Zhang Wenhui, Shi Jinchuan, Wang Ying, Li Er, Yan Dingyan, Zhang Zhongdong, Zhu Mingli, Yu Jianhua, Wang Yi
Department of Infection, Hangzhou Xixi Hospital, Zhejiang Chinese Medical University, Hangzhou, China.
Department of Nursing, Hangzhou Xixi Hospital, Zhejiang Chinese Medical University, Hangzhou, China.
Front Microbiol. 2024 Nov 1;15:1451201. doi: 10.3389/fmicb.2024.1451201. eCollection 2024.
This study explores the risk factors for low-level viremia (LLV) occurrence after ART and develops a risk prediction model.

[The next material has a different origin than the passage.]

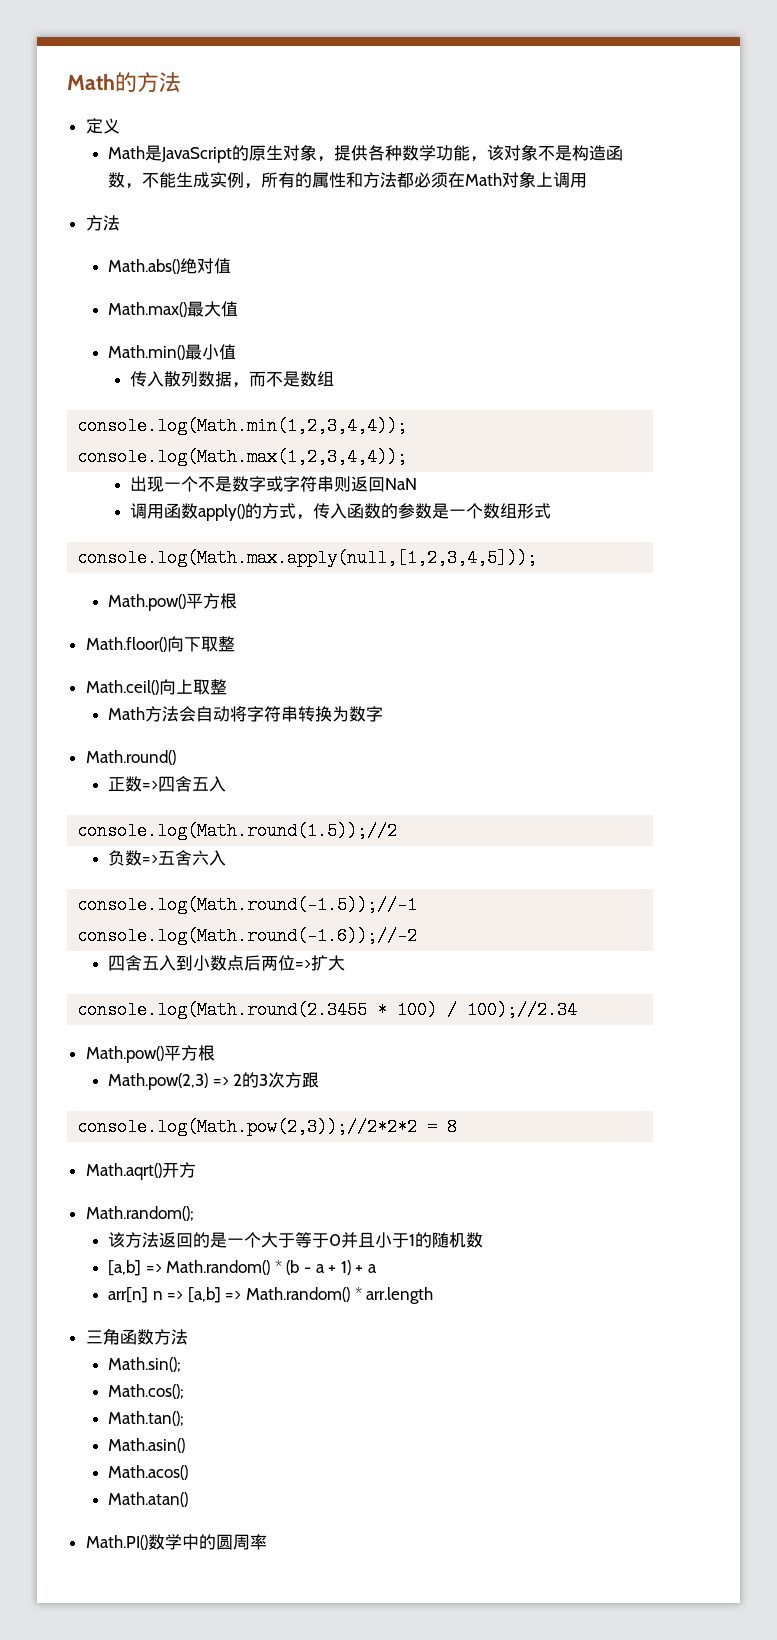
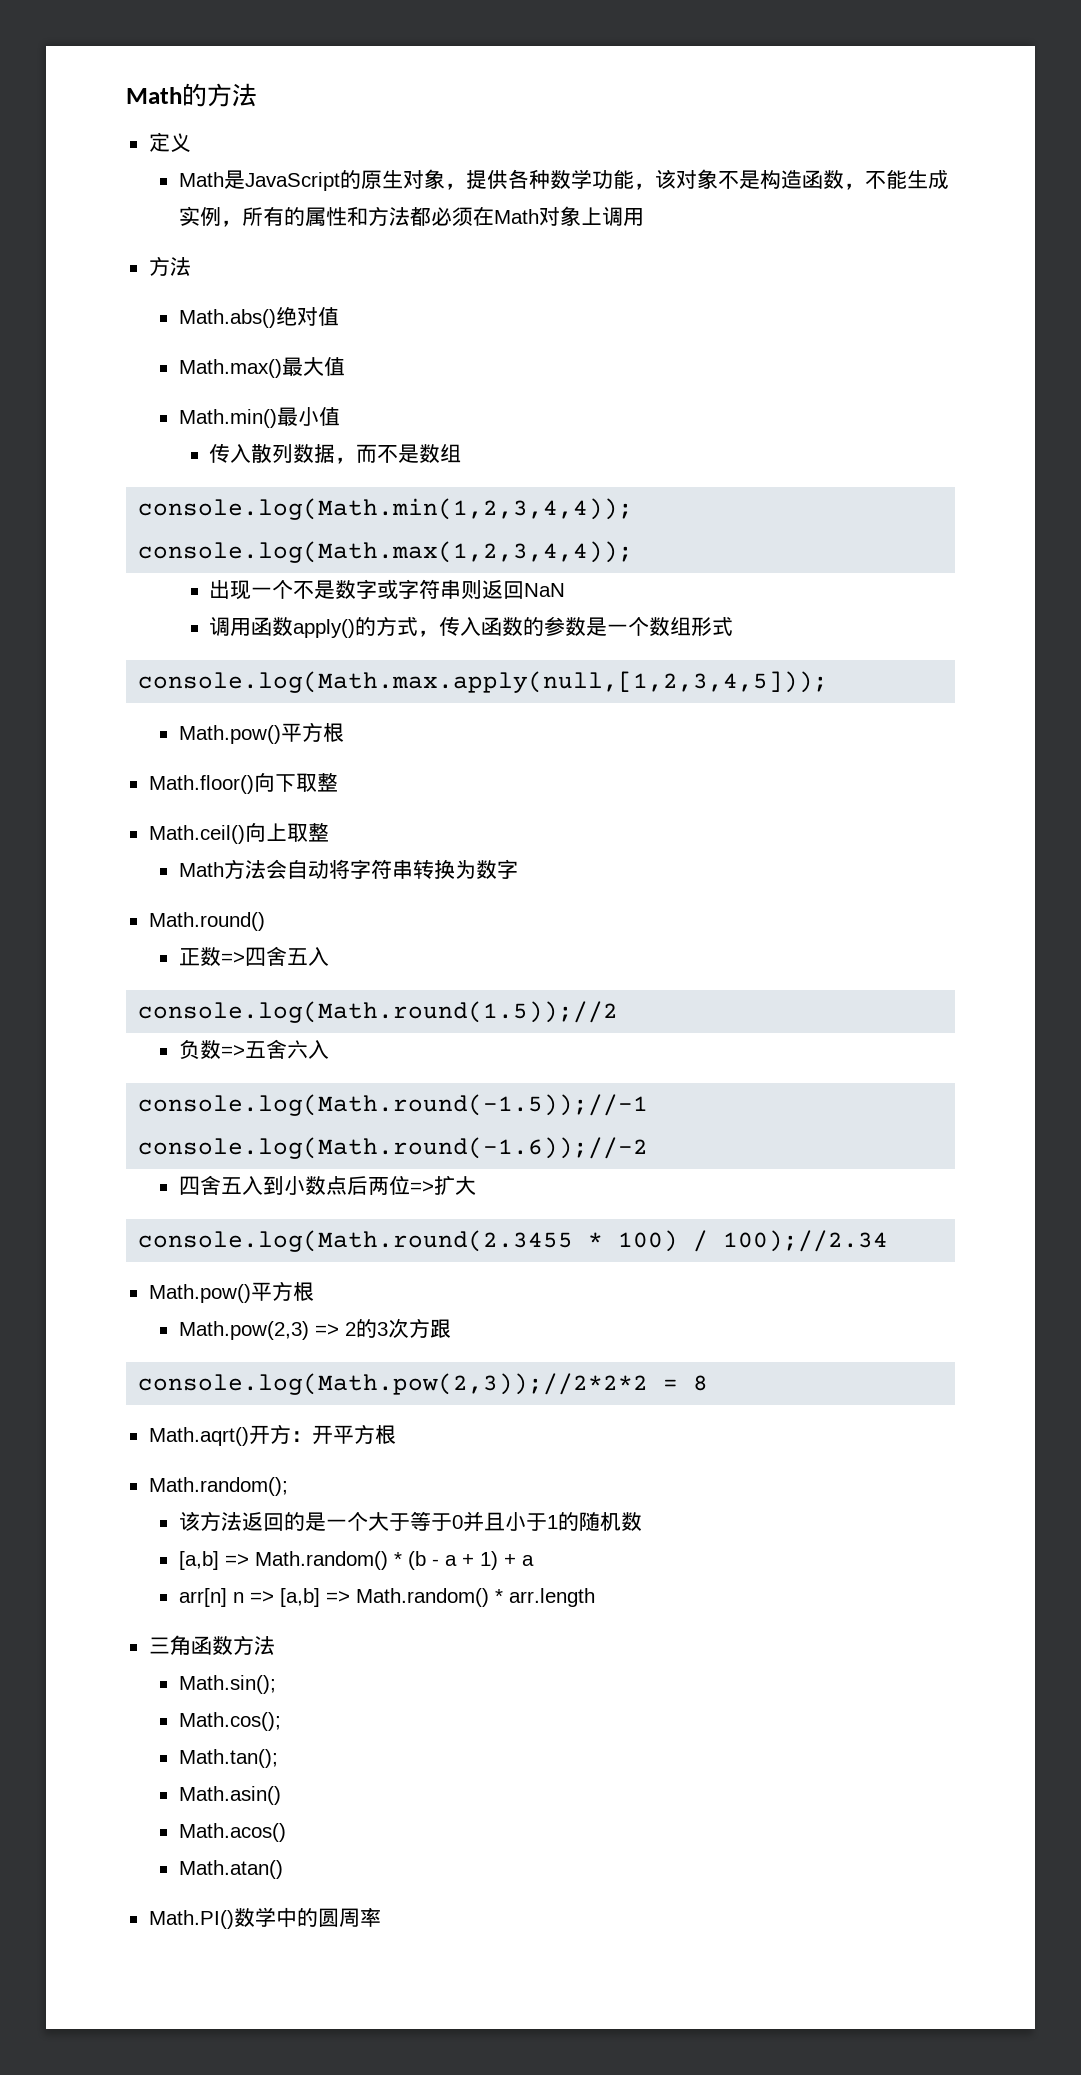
(196, 1170) none -> [290,1424,396,1445] ：开平方根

Clinical data and laboratory indicators of people living with HIV (PLWH) at Hangzhou Xixi Hospital from 5 April 2011 to 29 December 2022 were collected. LASSO Cox regression and multivariate Cox regression analysis were performed to identify laboratory indicators and establish a nomogram for predicting LLV occurrence. The nomogram's discrimination and calibration were assessed via ROC curve and calibration plots. The concordance index (C-index) and decision curve analysis (DCA) were used to evaluate its effectiveness.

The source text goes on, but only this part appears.